DBpedia Spotlight is a tool for automatically annotating mentions of DBpedia resources in text, providing a solution for linking unstructured information sources to the Linked Open Data cloud through DBpedia. DBpedia Spotlight recognizes that names of concepts or entities have been mentioned (e.g. "Michael Jordan"), and subsequently matches these names to unique identifiers (e.g. dbpedia:Michael_I._Jordan, the machine learning professor or dbpedia:Michael_Jordan the basketball player). It can also be used for building your solution for Named Entity Recognition, Keyphrase Extraction, Tagging, etc. amongst other information extraction tasks. (From https://github.com/dbpedia-spotlight/dbpedia-spotlight/wiki/Introduction.)

The software is available on basis of an Apache License (ASL 2.0) for free.

It can be deployed in basically two ways. First, as a client using the free webservice provided by DBPedia and, second, as server software that the user can install on his own machine and that provides the same webservice.

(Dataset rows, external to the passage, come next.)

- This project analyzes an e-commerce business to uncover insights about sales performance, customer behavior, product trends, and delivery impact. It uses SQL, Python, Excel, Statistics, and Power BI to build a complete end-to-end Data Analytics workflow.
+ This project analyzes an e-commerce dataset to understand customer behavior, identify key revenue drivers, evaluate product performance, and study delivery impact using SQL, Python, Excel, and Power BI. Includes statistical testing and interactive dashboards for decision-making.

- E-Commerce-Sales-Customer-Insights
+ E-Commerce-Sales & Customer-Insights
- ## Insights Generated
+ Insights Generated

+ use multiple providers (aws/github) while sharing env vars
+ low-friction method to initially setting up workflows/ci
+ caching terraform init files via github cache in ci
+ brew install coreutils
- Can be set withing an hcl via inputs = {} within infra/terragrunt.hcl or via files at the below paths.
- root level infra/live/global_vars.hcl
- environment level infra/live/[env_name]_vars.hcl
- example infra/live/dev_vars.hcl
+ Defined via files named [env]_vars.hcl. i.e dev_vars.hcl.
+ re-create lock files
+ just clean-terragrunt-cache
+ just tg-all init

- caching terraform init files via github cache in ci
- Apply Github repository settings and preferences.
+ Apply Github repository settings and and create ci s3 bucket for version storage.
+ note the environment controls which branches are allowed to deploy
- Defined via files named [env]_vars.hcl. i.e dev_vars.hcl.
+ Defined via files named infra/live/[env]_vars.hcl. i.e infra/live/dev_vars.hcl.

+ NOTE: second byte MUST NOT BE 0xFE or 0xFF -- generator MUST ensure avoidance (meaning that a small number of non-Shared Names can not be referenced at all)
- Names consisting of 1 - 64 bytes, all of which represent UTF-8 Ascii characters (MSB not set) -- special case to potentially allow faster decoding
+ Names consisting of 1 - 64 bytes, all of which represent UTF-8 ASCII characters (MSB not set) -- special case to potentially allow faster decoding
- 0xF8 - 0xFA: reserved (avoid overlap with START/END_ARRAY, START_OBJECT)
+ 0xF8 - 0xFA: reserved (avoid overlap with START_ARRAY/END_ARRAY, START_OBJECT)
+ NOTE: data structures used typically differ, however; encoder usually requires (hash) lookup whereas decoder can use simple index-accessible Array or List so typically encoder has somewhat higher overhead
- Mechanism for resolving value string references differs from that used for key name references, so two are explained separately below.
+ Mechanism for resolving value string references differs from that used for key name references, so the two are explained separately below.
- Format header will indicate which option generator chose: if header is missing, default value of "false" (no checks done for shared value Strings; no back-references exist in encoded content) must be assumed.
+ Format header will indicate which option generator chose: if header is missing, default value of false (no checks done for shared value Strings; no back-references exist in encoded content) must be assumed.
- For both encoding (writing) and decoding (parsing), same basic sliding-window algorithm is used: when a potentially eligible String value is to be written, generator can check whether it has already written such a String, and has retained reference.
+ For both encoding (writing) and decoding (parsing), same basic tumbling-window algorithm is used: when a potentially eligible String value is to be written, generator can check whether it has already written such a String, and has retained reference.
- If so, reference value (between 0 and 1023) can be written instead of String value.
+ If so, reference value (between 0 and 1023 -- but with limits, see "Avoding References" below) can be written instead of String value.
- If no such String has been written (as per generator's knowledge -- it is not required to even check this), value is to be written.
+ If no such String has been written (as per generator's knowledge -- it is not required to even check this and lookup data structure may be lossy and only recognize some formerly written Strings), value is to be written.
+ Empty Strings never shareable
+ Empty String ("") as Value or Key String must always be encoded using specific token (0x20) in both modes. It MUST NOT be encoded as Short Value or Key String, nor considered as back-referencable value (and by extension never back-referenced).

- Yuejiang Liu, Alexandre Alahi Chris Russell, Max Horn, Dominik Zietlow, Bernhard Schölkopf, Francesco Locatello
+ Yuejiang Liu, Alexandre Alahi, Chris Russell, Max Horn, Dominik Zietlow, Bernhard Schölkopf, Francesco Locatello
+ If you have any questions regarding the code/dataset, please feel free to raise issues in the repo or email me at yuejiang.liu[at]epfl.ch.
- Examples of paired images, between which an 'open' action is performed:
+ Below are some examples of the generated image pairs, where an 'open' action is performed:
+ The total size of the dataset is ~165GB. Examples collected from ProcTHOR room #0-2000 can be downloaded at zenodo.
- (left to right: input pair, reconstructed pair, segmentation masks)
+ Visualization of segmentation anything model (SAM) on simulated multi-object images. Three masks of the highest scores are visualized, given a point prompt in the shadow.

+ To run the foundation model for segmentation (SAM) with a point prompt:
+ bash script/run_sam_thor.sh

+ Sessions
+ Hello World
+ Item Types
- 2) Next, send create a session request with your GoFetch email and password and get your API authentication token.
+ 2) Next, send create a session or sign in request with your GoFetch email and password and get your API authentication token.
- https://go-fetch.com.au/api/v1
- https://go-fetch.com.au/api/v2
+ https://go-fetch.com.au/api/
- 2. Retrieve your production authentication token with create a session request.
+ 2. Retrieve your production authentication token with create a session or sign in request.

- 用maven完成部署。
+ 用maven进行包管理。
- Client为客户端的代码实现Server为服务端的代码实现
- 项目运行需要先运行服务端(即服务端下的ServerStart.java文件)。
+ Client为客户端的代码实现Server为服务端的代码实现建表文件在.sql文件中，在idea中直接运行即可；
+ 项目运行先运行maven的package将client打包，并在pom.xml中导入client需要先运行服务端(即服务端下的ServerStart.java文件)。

The first option is, of course, the easiest. The second option, however, will allow the user to tune and tweak the service, install additional specialized authority databases, and have control over the speed of the service.

DBPedia Spotlight has two approaches:

  1. Using Lucene and LingPipe. LingPipe is used to spot the named entities in the text. For disambiguation the wikilinks appearing in an DBPEdia article of a candidate are compared with keywords in the context of the spotted NE. The best match determines the selection. This approach is only available for the English language.
  2. Using a statistical method. OpenNLP is used to spot the named entities. Disambiguation is performed using a generative probabilistic model based on the lexical context of the named entity. This approach supports several languages: English, Dutch, French, German, Hungarian, Italian, Portuguese, Russian, Spanish and Turkish.

Requirements

As was mentioned in the previous section, if the web service of DBPedia is used, no software needs to be installed. But the workflow will require an internet connection and a facility to send and retrieve information over http. An example of a simple client application is CURL, which is available for most LINUX or UNIX distributions.

Usage

Since web services can be applied to an unlimited number of purposes, we will not try to describe all possible applications. In this document we will explain how a request is compiled and how that request can be submitted to the web service with a simple command line tool like CURL. In the context of a workflow the API will likely be accessed via scripting tools like PHP or Perl. For most of these tools there are modules available that can send and retrieve information over http.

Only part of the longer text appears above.